Biden orders 1,500 more troops to Mexico border amid migration surge


The Biden administration will deploy 1,500 additional military personnel to augment security at the southern border, U.S. officials said Tuesday, as the looming end of pandemic-era immigration policies has officials bracing for a surge in illegal crossings.

The Department of Homeland Security requested the a temporary increase to supplement Customs and Border Protection’s efforts, a U.S. official said. The deployment is expected to last 90 days and the troops involved will not conduct law enforcement work, the official said, speaking on the condition of anonymity citing ongoing interagency discussions.

Rather, the official said, service members will fill “critical capability gaps, such as ground-based detection and monitoring, data entry, and warehouse support, until CBP can address these needs” through contracted staff.

U.S. officials are expecting illegal crossings to grow past 10,000 per day when the pandemic-era border policy known as Title 42 ends May 11.

The Title 42 measures were put in place at the start of the pandemic in March 2020, giving U.S. border agents the ability to rapidly expel migrants back to their home countries or to Mexico. Since then federal authorities have used the measures to carry out more than 2.6 million expulsions.

President Biden has faced pressure from immigrant advocates and some Democrats to end the restrictions and restore full access to the U.S. immigration system for asylum seekers.
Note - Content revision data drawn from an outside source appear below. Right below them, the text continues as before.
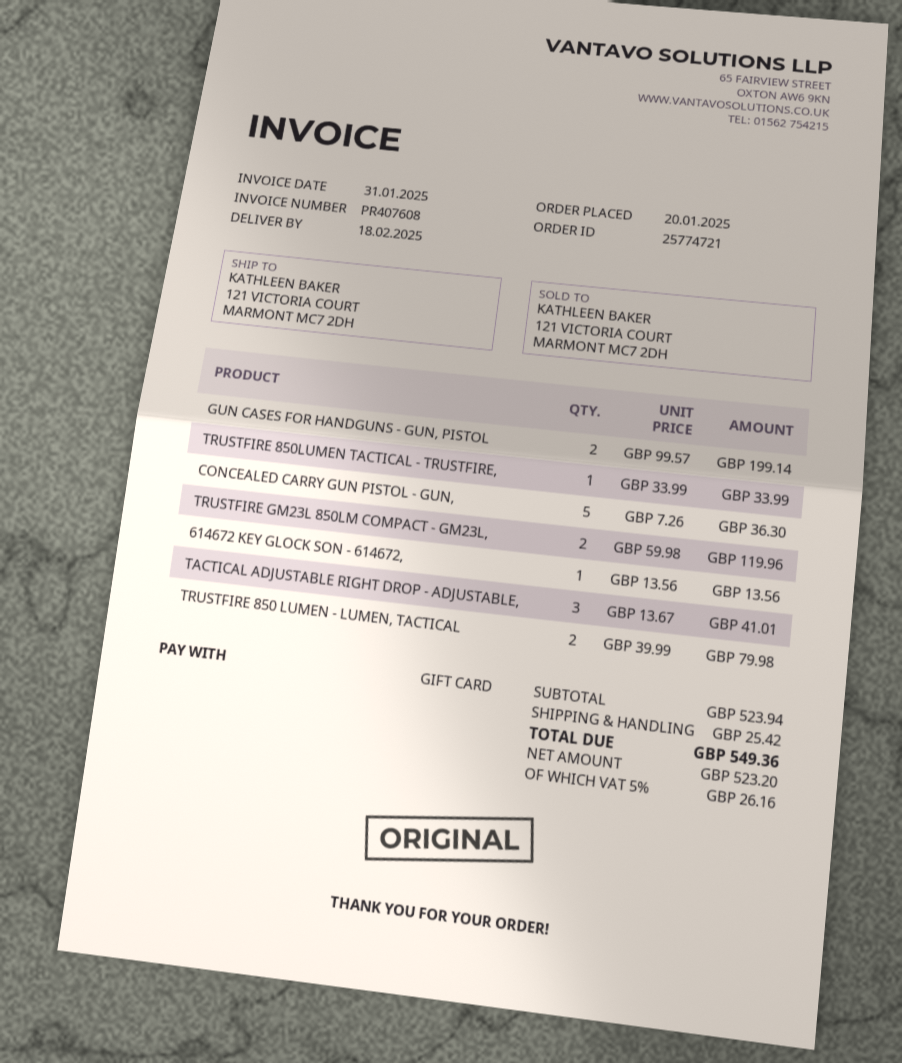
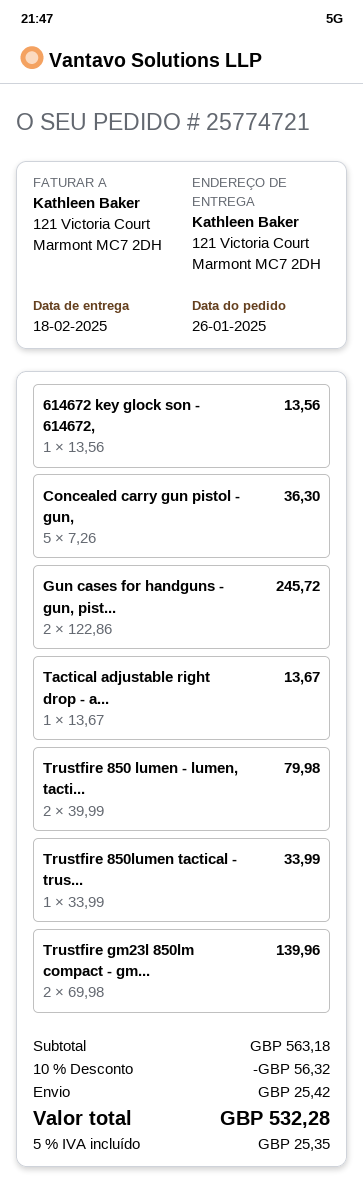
order date: 2025-01-20 -> 2025-01-26
GUN CASES FOR HANDGUNS - GUN, PISTOL: 2 x 99.57 = 199.14 -> 2 x 122.86 = 245.72
TRUSTFIRE GM23L 850LM COMPACT - GM23L,: 2 x 59.98 = 119.96 -> 2 x 69.98 = 139.96
TACTICAL ADJUSTABLE RIGHT DROP - ADJUSTABLE,: 3 x 13.67 = 41.01 -> 1 x 13.67 = 13.67
subtotal: 523.94 -> 563.18
discount: none -> 10% = 56.32
tax: 5% = 26.16 -> 5% = 25.35
total: 549.36 -> 532.28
But previous attempts by the administration to lift Title 42 were blocked in federal court after Republican state officials sued the administration, arguing a migrant surge will strain their budgets.

Barring a last-minute court ruling, standard immigration rules at the border will once more be in effect starting at midnight May 12.

U.S. military personnel have augmented federal border operations for years. The 1,500 troops whose deployment was announced Tuesday will join another 2,500 service members already assigned to the southern border, a second U.S. official said. Those figures do not include the Texas National Guard members mobilized for a state-led mission called Operation Lone Star.

The supplemental deployment will include some active duty service members, the second U.S. official said, because they can mobilize most quickly. As the operation unfolds, National Guard troops and military reservists are expected to join the mission, too.